Tips for Housing Guinea Pigs
Though guinea pigs are not very large, they are a very active pet so they require a good deal of space. The minimum case size recommended for a single guinea pig is 2 by 4 feet (0.61 by 1.23 m). Because guinea pigs are very social animals, however, they are best kept in same-sex pairs in a cage twice this size – about 4 by 8 feet (1.23 by 2.44 m). The best type of cage for guinea pigs provides a large area of open space with a firm foundation – wire-bottomed cages are not recommended for guinea pigs because the pads of their feet are very sensitive. Cages with wire sides are recommended, however, because they allow air to flow freely in and out of the cage, which helps to reduce cage odor.
In order to cushion the floor for your guinea pigs, and to soak up urine and droppings, you should line the bottom of your cage with two to three inches of shaved pine bedding. Cedar shavings are not recommended for guinea pigs because they contain chemicals called phenols that can be dangerous for your pet. To keep your guinea pig’s cage clean, you should spot-clean on a daily basis, removing soiled bedding, and replace all of the bedding once a week. Additional accessories you should include in your guinea pig’s cage are a water bottle, food bowls, wooden chew toys, and some kind of shelter – a plastic igloo or a cardboard box will provide your guinea pig with a place to hide when he wants privacy.
Guinea Pig Feeding Guide
Feeding guinea pigs is not a difficult task, but that doesn’t mean you can just feed them any old food. Look for a commercial guinea pig pellet food that is made primarily of timothy hay – some formulas also include seeds and dried veggies. This commercial food will form the bulk of your guinea pig’s diet, but you should also supplement this with fresh fruits and vegetables as well as timothy hay. Guinea pigs enjoy a variety of vegetables including leafy greens, fresh herbs, cucumbers, and carrots – they will also eat some fruits including pears, grapes, and apples. Make sure your guinea pig always has pellet food available and offer about one handful of fresh veggies per day and a small portion of fruit up to three times per week. In addition to feeding your guinea pig, you also need to make sure he has plenty of fresh water available. Clean and refill the water bottle daily.

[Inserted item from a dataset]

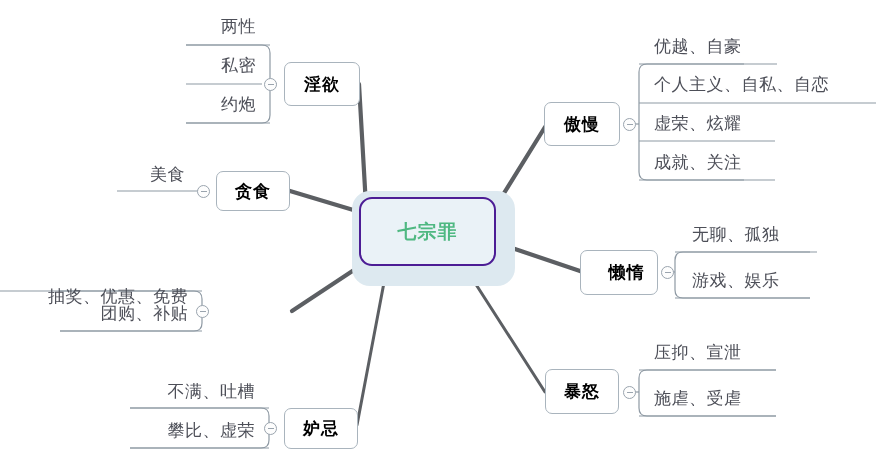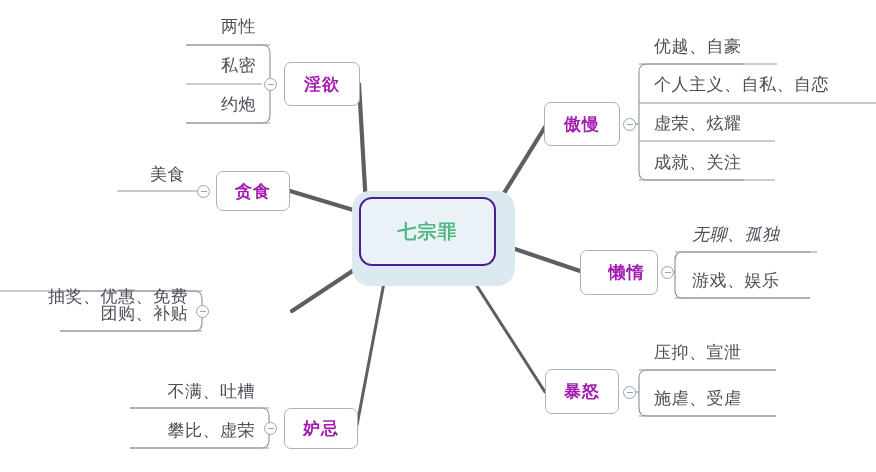"淫欲" .sin-label { color: #a21caf -> #000000 }
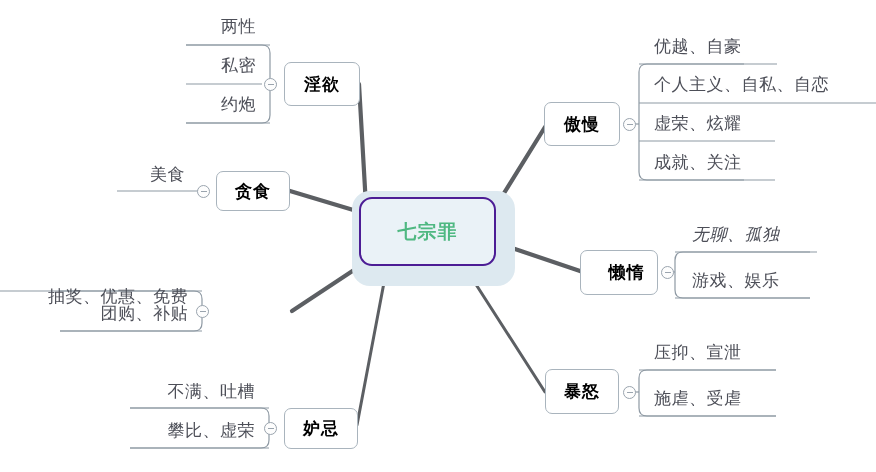"无聊、孤独" div.leaf { font-style: italic -> none }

As long as you meet your guinea pig’s nutritional needs and provide him with a safe home, he will be happy. Your guinea pig may express his happiness by squealing when you walk in the room with food. Guinea pigs also exhibit a behavior known as “popcorning” when they are happy – the mammal will jump and shake its head while making an excited noise. Guinea pigs are very vocal so keep in mind that a noisy guinea pig is a happy guinea pig. We hope you hear the sounds of a contented guinea pig soon!